### Task item:
Where does the string "keyboard" occur in the records below? Copy every line that holds it.

--- Input records ---

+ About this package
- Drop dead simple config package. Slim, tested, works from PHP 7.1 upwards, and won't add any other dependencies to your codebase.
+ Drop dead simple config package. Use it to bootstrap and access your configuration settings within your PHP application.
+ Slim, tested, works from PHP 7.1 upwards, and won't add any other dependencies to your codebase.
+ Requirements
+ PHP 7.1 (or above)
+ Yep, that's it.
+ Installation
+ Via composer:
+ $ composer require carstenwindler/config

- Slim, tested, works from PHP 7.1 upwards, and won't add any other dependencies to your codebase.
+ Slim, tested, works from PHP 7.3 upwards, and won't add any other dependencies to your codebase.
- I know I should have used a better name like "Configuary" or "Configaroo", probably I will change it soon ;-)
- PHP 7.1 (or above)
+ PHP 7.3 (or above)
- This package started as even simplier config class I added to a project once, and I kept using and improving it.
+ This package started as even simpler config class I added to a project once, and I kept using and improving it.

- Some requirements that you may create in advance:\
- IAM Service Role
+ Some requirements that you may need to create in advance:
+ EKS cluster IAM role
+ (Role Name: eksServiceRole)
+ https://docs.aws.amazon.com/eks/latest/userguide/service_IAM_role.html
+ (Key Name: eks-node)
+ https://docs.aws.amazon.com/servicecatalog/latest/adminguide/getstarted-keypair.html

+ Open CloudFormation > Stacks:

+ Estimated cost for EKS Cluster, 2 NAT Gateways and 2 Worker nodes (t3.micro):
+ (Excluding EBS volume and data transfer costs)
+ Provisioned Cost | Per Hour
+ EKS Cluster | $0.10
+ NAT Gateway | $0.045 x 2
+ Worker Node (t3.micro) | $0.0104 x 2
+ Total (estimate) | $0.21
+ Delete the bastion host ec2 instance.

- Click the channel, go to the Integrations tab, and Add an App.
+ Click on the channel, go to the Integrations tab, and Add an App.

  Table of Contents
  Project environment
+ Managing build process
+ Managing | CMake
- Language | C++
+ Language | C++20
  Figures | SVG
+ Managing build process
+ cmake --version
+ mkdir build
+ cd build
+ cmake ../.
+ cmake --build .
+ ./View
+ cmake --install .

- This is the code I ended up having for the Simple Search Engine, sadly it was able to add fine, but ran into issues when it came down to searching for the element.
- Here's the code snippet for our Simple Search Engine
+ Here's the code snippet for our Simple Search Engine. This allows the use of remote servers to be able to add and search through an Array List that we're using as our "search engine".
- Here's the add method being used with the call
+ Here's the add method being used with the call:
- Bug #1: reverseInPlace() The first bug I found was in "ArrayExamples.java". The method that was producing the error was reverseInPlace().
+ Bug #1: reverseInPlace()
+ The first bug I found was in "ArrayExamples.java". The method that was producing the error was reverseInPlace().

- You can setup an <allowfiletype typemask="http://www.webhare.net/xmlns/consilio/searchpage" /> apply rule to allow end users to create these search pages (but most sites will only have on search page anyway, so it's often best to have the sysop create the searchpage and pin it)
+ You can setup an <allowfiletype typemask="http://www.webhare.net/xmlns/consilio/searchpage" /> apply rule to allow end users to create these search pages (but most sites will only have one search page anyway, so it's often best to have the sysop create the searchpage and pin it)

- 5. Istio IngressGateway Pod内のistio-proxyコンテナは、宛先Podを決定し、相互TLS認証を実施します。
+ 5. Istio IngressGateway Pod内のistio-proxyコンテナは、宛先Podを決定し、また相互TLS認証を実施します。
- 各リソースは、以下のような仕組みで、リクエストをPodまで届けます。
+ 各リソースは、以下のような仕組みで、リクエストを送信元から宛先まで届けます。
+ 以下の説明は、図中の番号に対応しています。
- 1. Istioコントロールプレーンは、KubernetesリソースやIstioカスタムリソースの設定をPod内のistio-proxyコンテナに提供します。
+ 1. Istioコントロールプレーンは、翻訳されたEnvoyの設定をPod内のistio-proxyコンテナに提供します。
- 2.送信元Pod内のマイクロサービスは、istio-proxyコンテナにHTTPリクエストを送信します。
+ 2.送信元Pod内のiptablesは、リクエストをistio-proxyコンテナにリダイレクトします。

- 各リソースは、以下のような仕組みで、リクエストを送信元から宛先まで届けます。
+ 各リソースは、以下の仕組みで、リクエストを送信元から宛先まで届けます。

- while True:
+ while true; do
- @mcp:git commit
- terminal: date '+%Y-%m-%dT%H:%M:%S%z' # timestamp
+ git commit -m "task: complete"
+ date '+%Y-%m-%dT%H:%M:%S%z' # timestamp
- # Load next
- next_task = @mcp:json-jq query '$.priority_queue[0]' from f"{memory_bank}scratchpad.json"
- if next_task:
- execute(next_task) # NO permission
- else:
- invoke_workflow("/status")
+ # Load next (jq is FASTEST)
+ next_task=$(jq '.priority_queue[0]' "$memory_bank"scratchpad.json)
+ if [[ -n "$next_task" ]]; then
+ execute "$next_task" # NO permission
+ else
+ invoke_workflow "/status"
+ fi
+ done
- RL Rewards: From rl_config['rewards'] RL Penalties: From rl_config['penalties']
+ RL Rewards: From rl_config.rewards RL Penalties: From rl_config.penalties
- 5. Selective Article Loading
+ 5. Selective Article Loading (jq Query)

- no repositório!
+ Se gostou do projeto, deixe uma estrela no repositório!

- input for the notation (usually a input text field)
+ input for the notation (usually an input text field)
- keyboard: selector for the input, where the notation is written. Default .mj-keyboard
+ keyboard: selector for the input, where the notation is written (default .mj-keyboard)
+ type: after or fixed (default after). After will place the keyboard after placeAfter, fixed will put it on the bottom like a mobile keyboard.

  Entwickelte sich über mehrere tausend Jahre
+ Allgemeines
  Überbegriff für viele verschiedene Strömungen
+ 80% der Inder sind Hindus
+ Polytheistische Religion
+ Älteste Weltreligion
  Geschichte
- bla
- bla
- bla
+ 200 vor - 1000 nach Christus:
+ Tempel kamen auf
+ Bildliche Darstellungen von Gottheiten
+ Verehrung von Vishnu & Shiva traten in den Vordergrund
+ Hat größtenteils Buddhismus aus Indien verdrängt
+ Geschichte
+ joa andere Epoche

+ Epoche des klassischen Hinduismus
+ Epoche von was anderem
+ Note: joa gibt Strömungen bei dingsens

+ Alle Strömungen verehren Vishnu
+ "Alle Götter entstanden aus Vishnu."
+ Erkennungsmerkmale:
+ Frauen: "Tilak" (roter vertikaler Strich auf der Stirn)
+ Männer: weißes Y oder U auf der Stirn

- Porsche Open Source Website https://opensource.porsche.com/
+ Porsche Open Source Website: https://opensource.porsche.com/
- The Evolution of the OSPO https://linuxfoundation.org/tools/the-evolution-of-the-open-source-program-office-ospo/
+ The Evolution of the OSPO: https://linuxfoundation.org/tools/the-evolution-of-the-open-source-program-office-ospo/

---

### Your solution:
- keyboard: selector for the input, where the notation is written. Default .mj-keyboard
+ keyboard: selector for the input, where the notation is written (default .mj-keyboard)
+ type: after or fixed (default after). After will place the keyboard after placeAfter, fixed will put it on the bottom like a mobile keyboard.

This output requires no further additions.